BMW Group India records highest-ever H1 car deliveries, on fast-track with 10% growth
Gurugram (Haryana) [India], July 4: Propelling its robust performance in the current year, BMW Group India has posted its highest-ever car deliveries in H1 2025. The company sold 7,774 BMW and MINI cars and 2,569 motorcycles between January to June 2025. BMW sold 7,477 units and MINI 297 units.
In the second quarter (April - June), each month recorded best-ever sales.
Vikram Pawah, President and CEO, BMW Group India said, "Carrying forward the impressive performance of Q1 into H1, BMW Group India is steering the success story for this year with tremendous fervour. We are on a fast track, posting +10% growth despite a challenging environment as we continue to unfold new opportunities in luxury segment. Changing the game with our thrust on electric mobility, we are the most preferred Indian luxury EV brand with phenomenal +234% growth. Among SAVs as well as sedans, our long wheelbase luxury models are in great demand due to their seamless blend of comfort and performance. Coupled with the ongoing RetailNext transformation and Relax.We Care customer support initiatives, we are redefining our customers' journey with joy and complete peace of mind."
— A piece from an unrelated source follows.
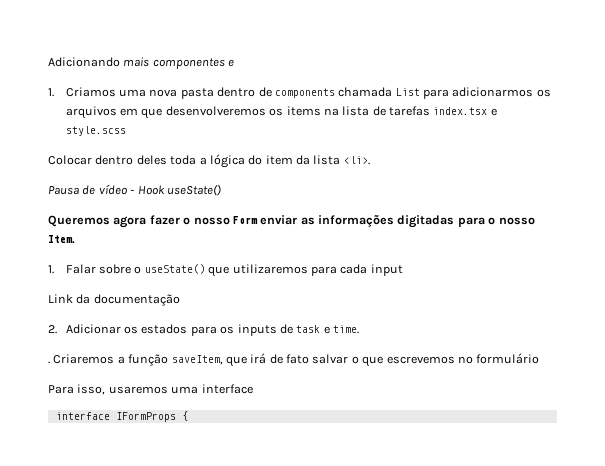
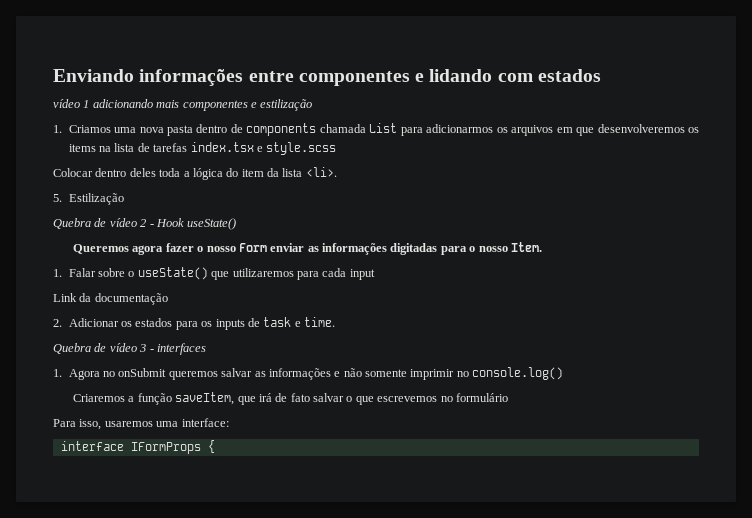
[48,57,120,67] Adicionando -> [53,69,601,86] [53,99,153,108] Enviando informações entre componentes e lidando com estados // vídeo 1 adicionando
(235, 63) none -> [260,99,313,111] estilização
[48,184,128,195] Pausa de vídeo -> [53,193,124,205] [53,218,147,229] 5. Estilização // Quebra de vídeo 2
[48,361,50,364] . -> [53,343,206,355] [53,367,564,380] Quebra de vídeo 3 - interfaces // 1. Agora no onSubmit queremos salvar as informações e não somente imprimir no console.log() //
[201,384,253,394] interface -> [181,418,229,427] interface:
BMW Group Electric Vehicles (EV)
For last three years, BMW Group India is the leader in luxury EV sales in India. In H1 2025, this lead continues with 1,322 BMW and MINI EVs sold. The company achieved enormous +234% growth in EV sales in the first half of the year. The BMW iX1 Long Wheelbase was the highest-selling electric car during this period, followed by the flagship BMW i7 in second spot. Electric cars now hold 18% share in total sales of BMW Group India.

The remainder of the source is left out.